WHAT THE TASK ASKS — Copy all the lines of the data that include the word "width".

INFORMATION PROVIDED —
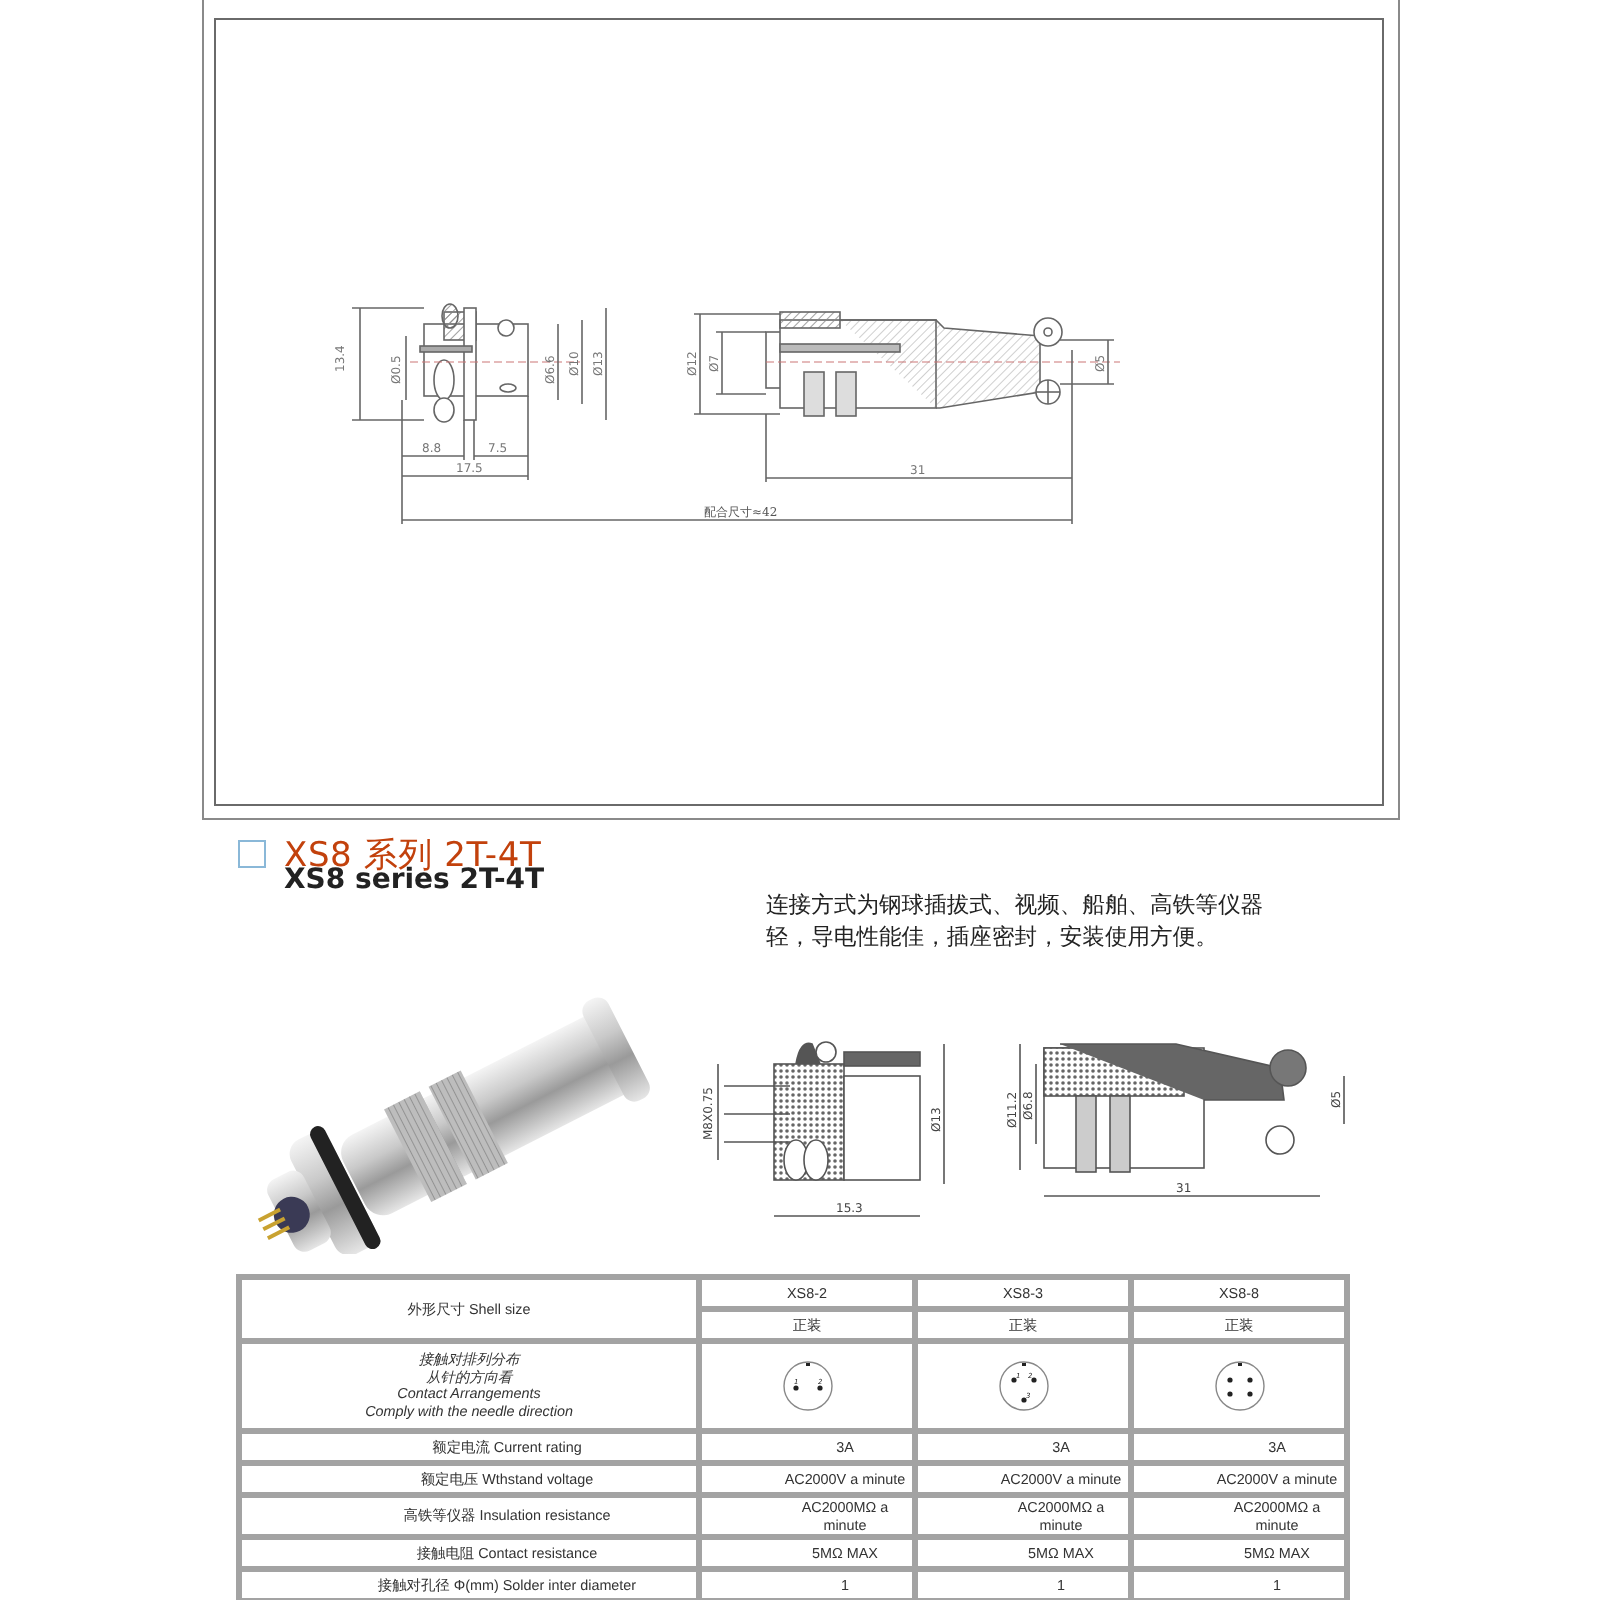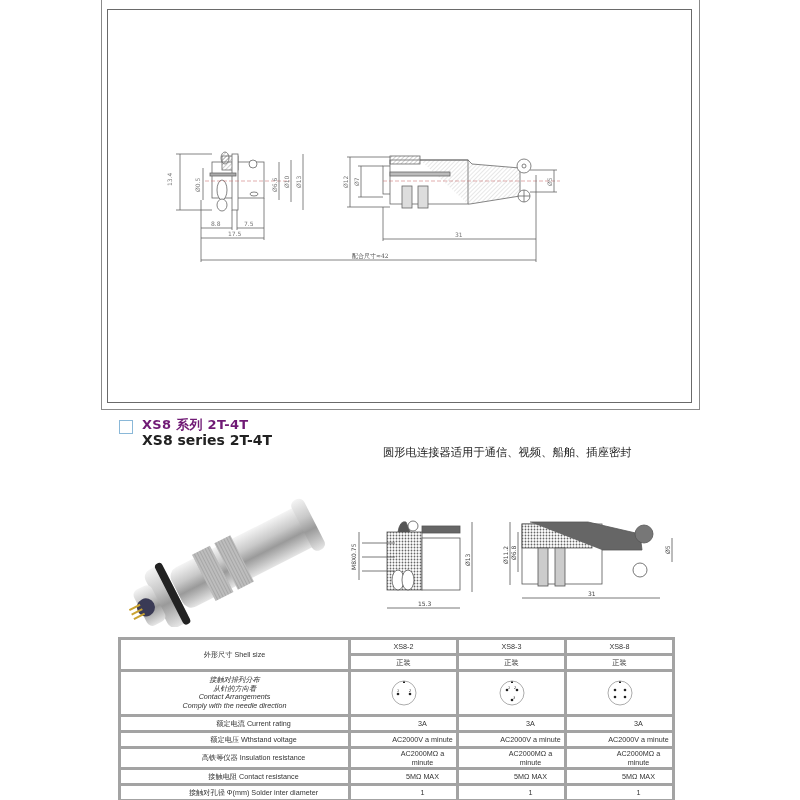--- a/index.html
+++ b/index.html
@@ -14,7 +14,7 @@
   .dim-cn { font-family: "DejaVu Serif", serif; font-size: 6px; fill: #555; }
 
   .series-box { position: absolute; left: 119px; top: 420px; width: 14px; height: 14px; border: 1.3px solid #8ab8d8; }
-  .series-title-cn { position: absolute; left: 142px; top: 416px; font-size: 13px; font-weight: bold; color: #701a75; letter-spacing: 0.3px; }
+  .series-title-cn { position: absolute; left: 142px; top: 416px; font-size: 17px; font-weight: normal; color: #c2410c; letter-spacing: 0.3px; }
   .series-title-en { position: absolute; left: 142px; top: 432px; font-size: 14px; font-weight: bold; color: #222; }
 
   .desc { position: absolute; left: 383px; top: 445px; width: 290px; font-size: 11.3px; line-height: 15.5px; color: #222; }

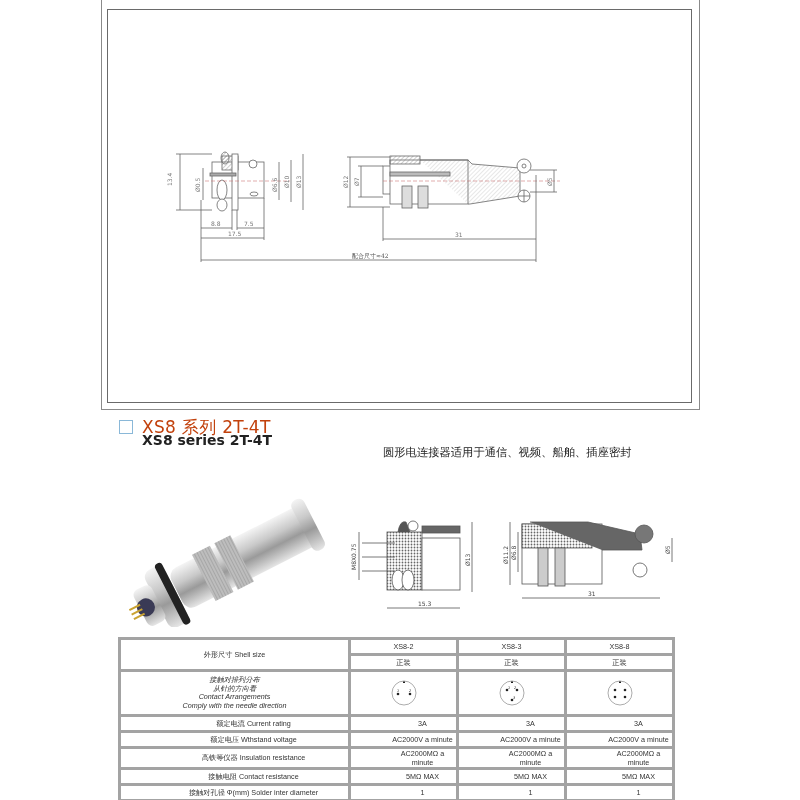--- a/index.html
+++ b/index.html
@@ -127,7 +127,7 @@
 <div class="series-title-en">XS8 series 2T-4T</div>
 
 <div class="desc">
-  <div>圆形电连接器适用于通信、视频、船舶、插座密封</div>
+  <div>连接方式为钢球插拔式、视频、船舶、高铁等仪器</div>
 </div>
 
 <svg class="photo" viewBox="0 0 235 135">

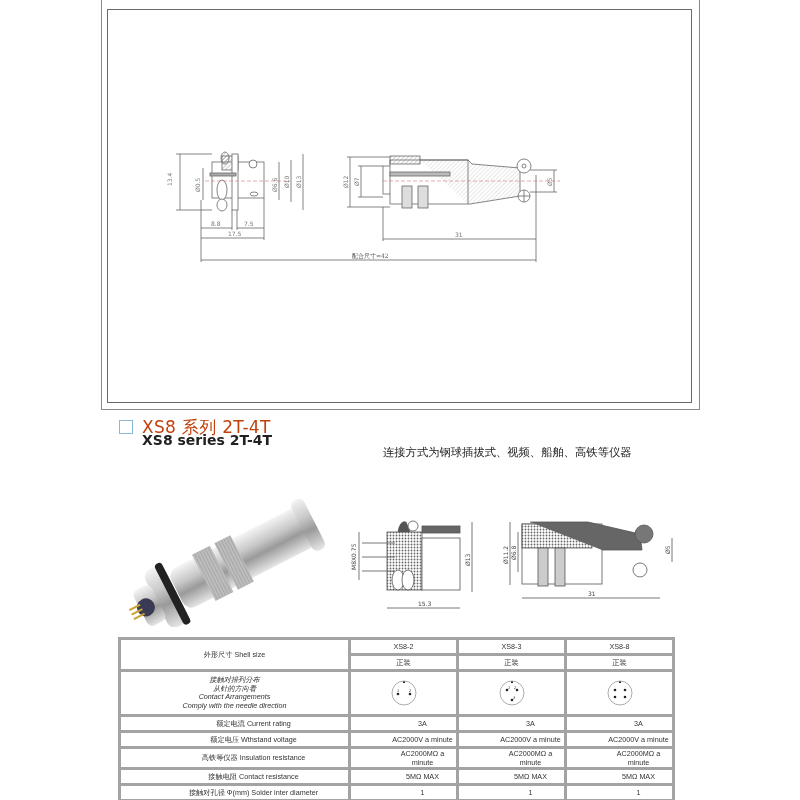--- a/index.html
+++ b/index.html
@@ -128,6 +128,7 @@
 
 <div class="desc">
   <div>连接方式为钢球插拔式、视频、船舶、高铁等仪器</div>
+  <div>轻，导电性能佳，插座密封，安装使用方便。</div>
 </div>
 
 <svg class="photo" viewBox="0 0 235 135">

ANSWER BELOW —
   .series-box { position: absolute; left: 119px; top: 420px; width: 14px; height: 14px; border: 1.3px solid #8ab8d8; }
   .desc { position: absolute; left: 383px; top: 445px; width: 290px; font-size: 11.3px; line-height: 15.5px; color: #222; }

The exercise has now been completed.